SUPPLIED RECORDS:
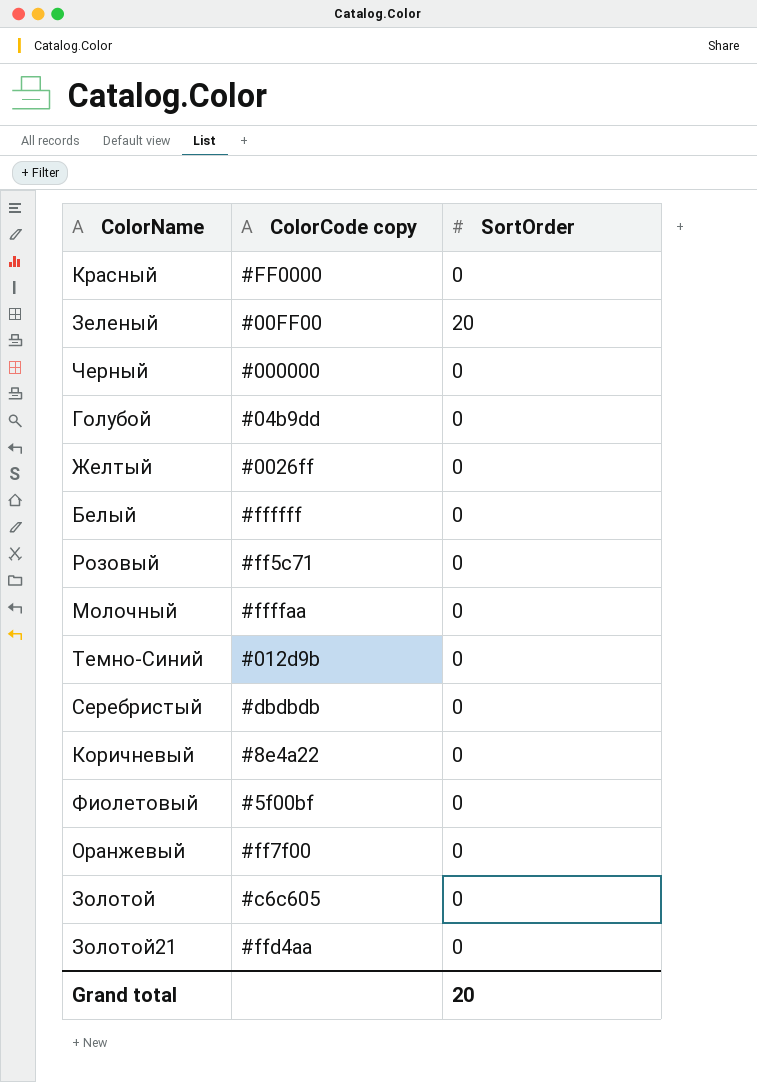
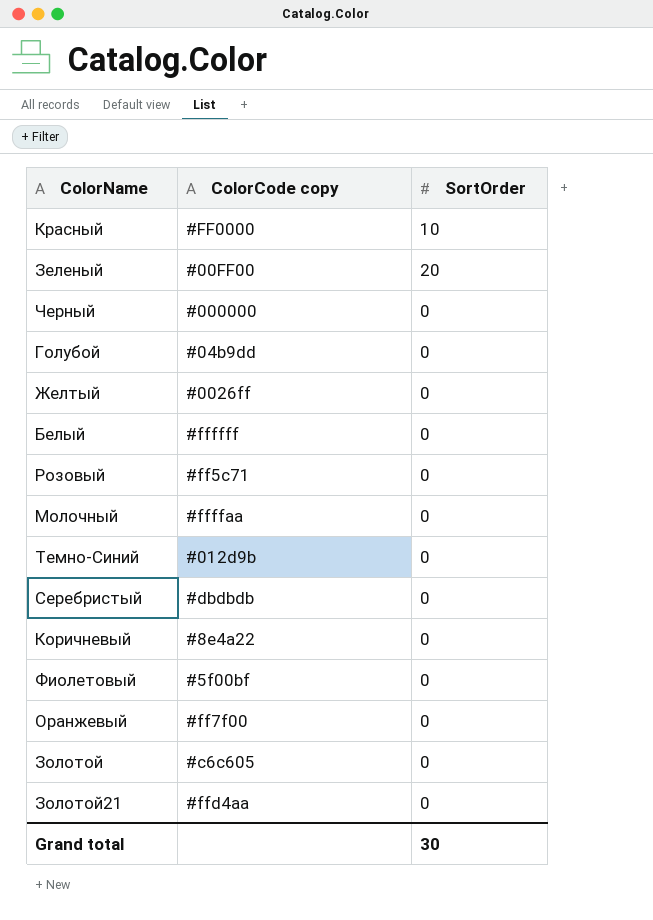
Красный | SortOrder: 0 -> 10
Grand total | SortOrder: 20 -> 30

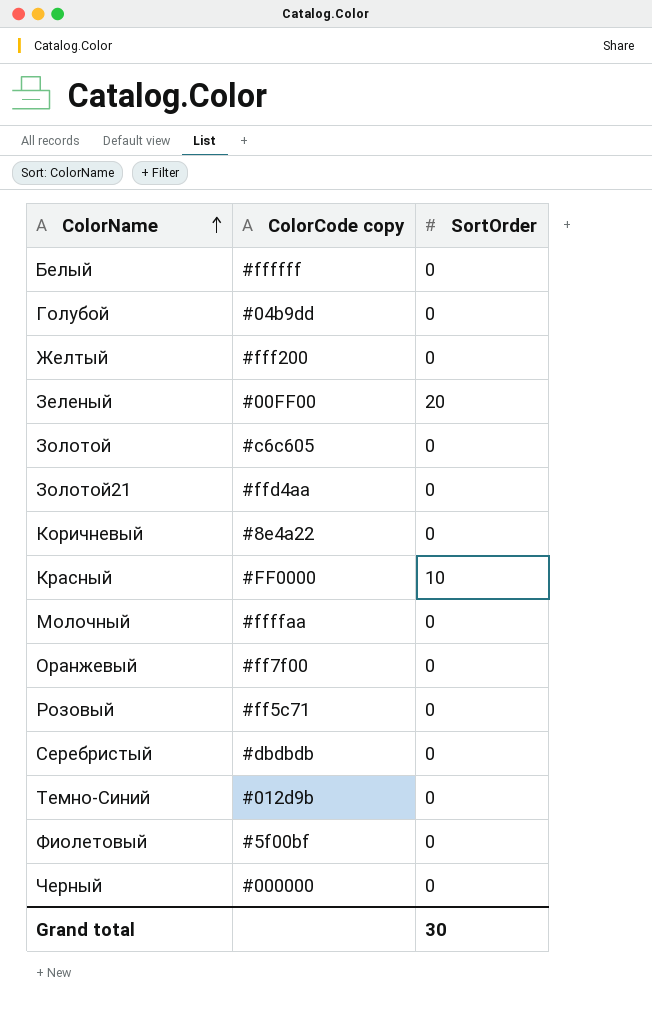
row order: none -> ColorName ascending
Желтый | ColorCode copy: #0026ff -> #fff200

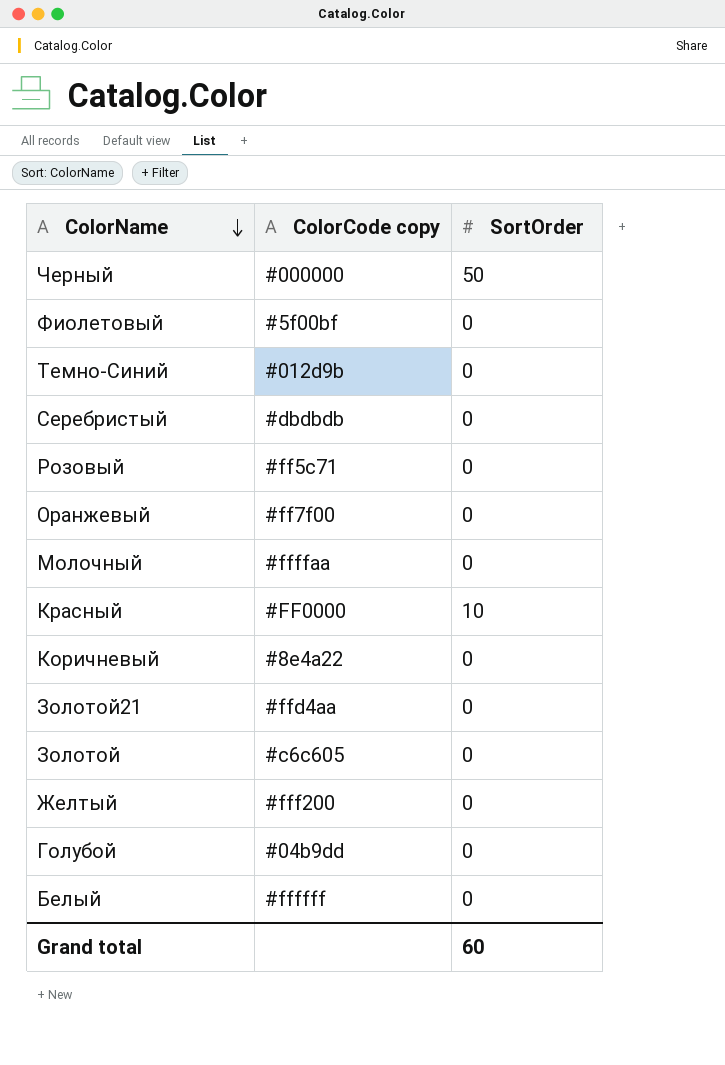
row order: ColorName ascending -> ColorName descending
row Зеленый: #00FF00 | 20 -> none
Черный | SortOrder: 0 -> 50
Grand total | SortOrder: 30 -> 60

WHAT TO PRODUCE: Reproduce the data verbatim and omit each image.

ANSWER TO THIS EXERCISE:
Красный | SortOrder: 0 -> 10
Grand total | SortOrder: 20 -> 30

row order: none -> ColorName ascending
Желтый | ColorCode copy: #0026ff -> #fff200

row order: ColorName ascending -> ColorName descending
row Зеленый: #00FF00 | 20 -> none
Черный | SortOrder: 0 -> 50
Grand total | SortOrder: 30 -> 60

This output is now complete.